Source records:
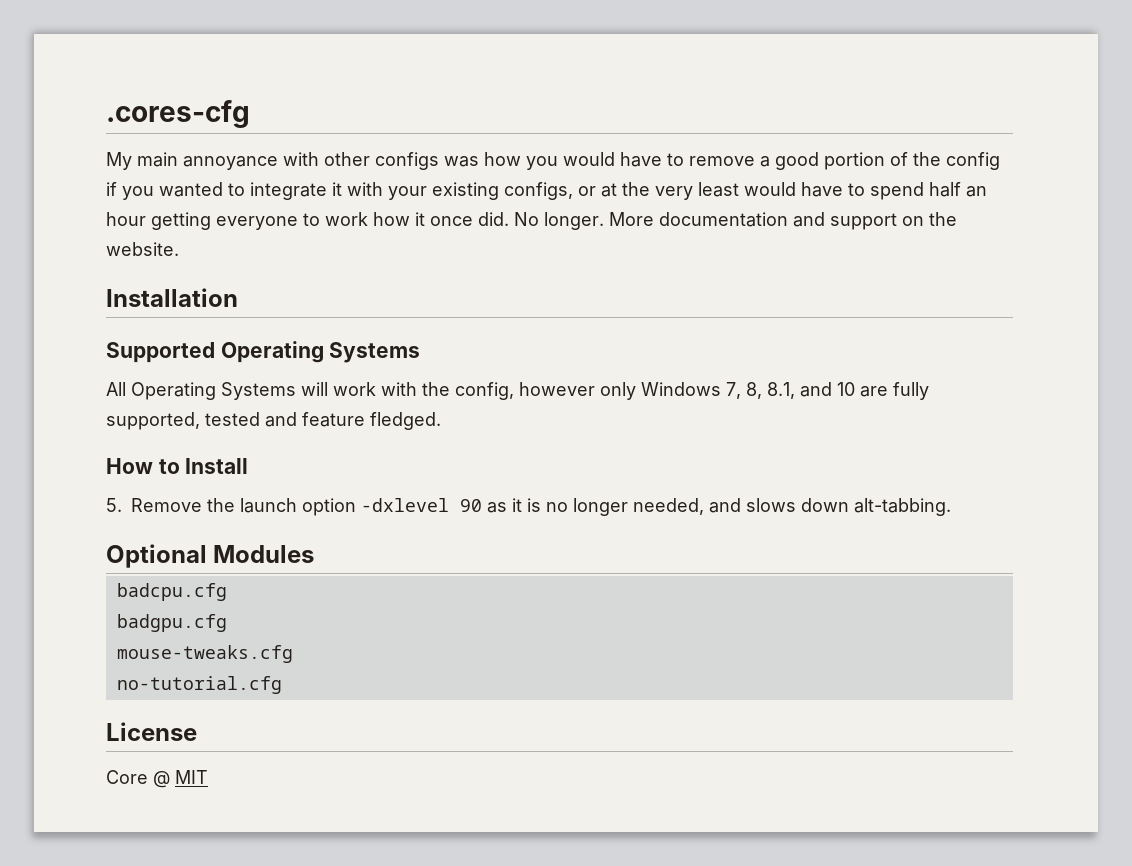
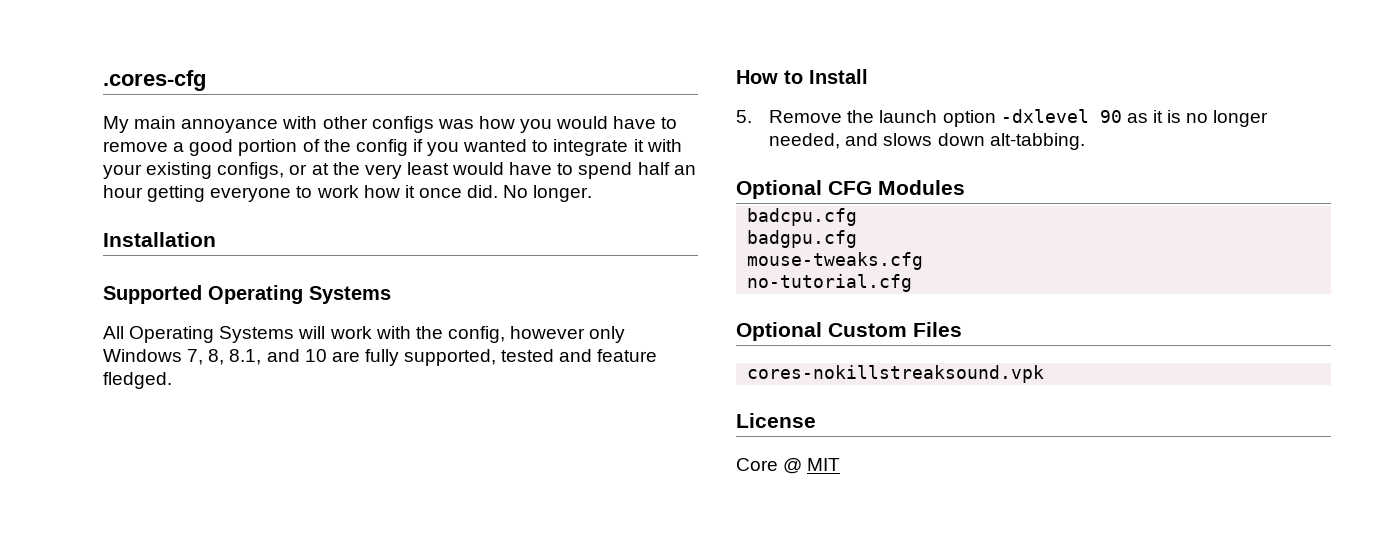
- More documentation and support on the website.
- Optional Modules
+ Optional CFG Modules
+ Optional Custom Files
+ cores-nokillstreaksound.vpk

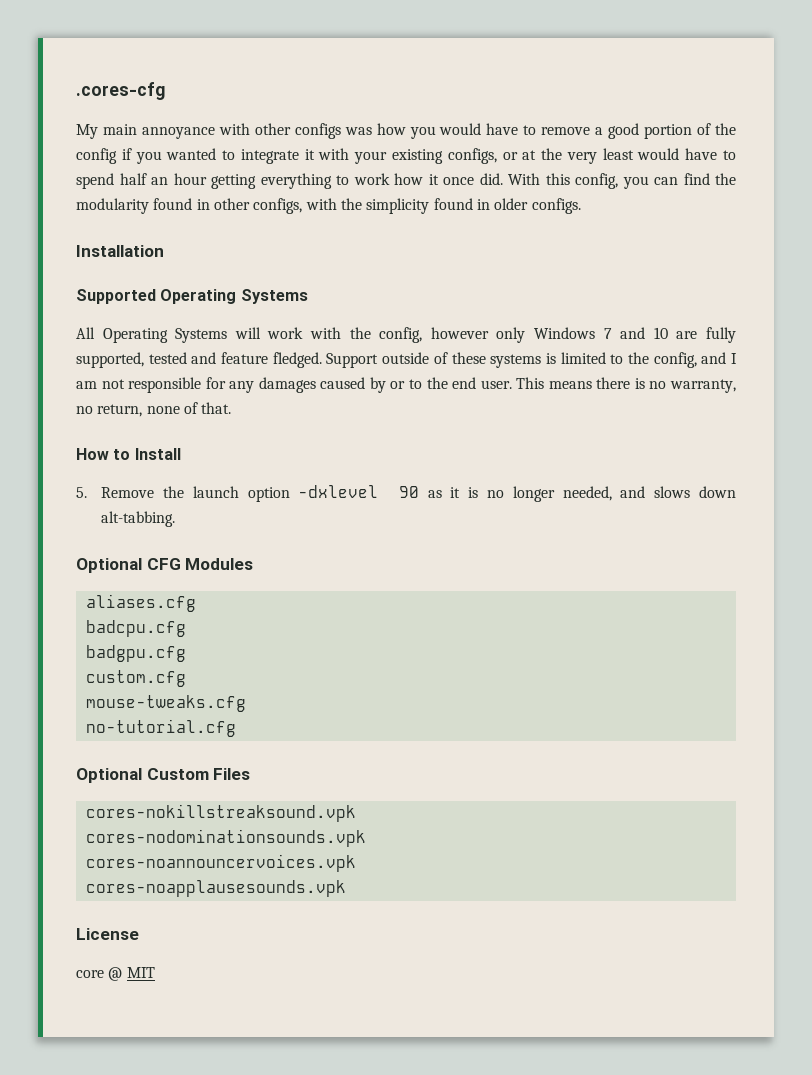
- My main annoyance with other configs was how you would have to remove a good portion of the config if you wanted to integrate it with your existing configs, or at the very least would have to spend half an hour getting everyone to work how it once did.
+ My main annoyance with other configs was how you would have to remove a good portion of the config if you wanted to integrate it with your existing configs, or at the very least would have to spend half an hour getting everything to work how it once did.
- No longer.
+ With this config, you can find the modularity found in other configs, with the simplicity found in older configs.
- All Operating Systems will work with the config, however only Windows 7, 8, 8.1, and 10 are fully supported, tested and feature fledged.
+ All Operating Systems will work with the config, however only Windows 7 and 10 are fully supported, tested and feature fledged. Support outside of these systems is limited to the config, and I am not responsible for any damages caused by or to the end user. This means there is no warranty, no return, none of that.
+ aliases.cfg
+ custom.cfg
+ cores-nodominationsounds.vpk
+ cores-noannouncervoices.vpk
+ cores-noapplausesounds.vpk
- Core @ MIT
+ core @ MIT

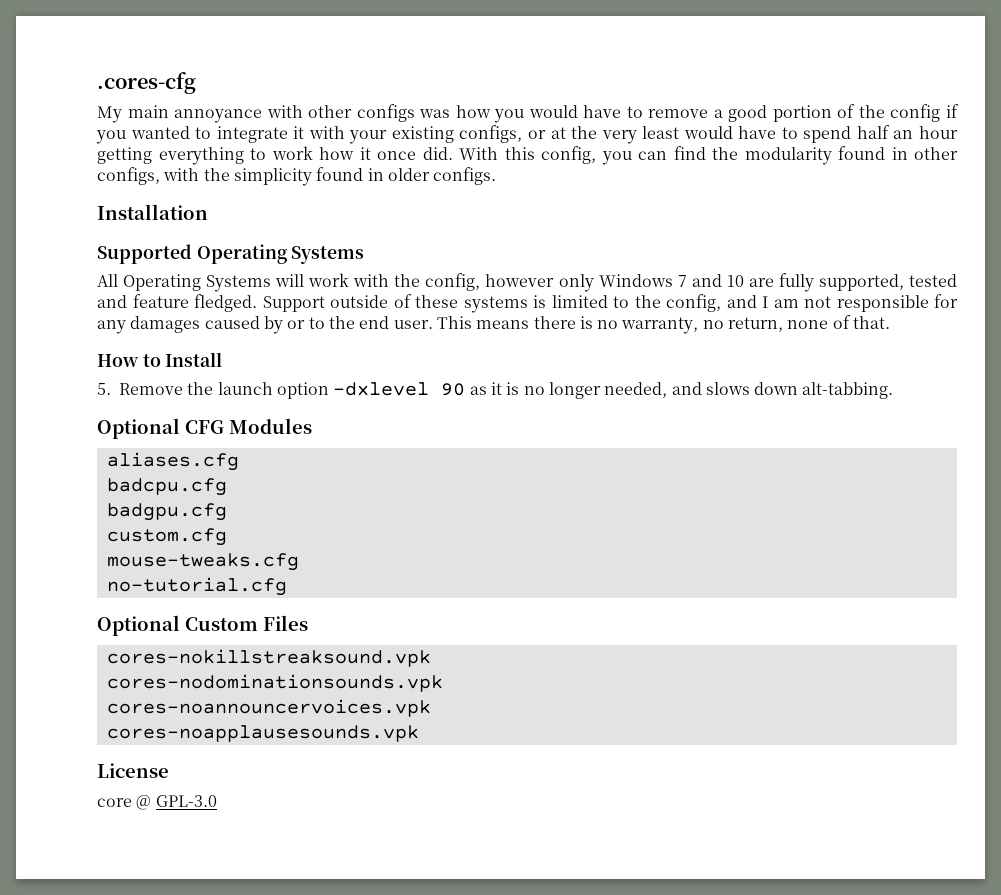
- core @ MIT
+ core @ GPL-3.0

Exercise:
Please print the lines above exactly, beginning at the first line of the entries and ending at the line holding "- My main annoyance", and leave the pictures out.

Task solution:
- More documentation and support on the website.
- Optional Modules
+ Optional CFG Modules
+ Optional Custom Files
+ cores-nokillstreaksound.vpk

- My main annoyance with other configs was how you would have to remove a good portion of the config if you wanted to integrate it with your existing configs, or at the very least would have to spend half an hour getting everyone to work how it once did.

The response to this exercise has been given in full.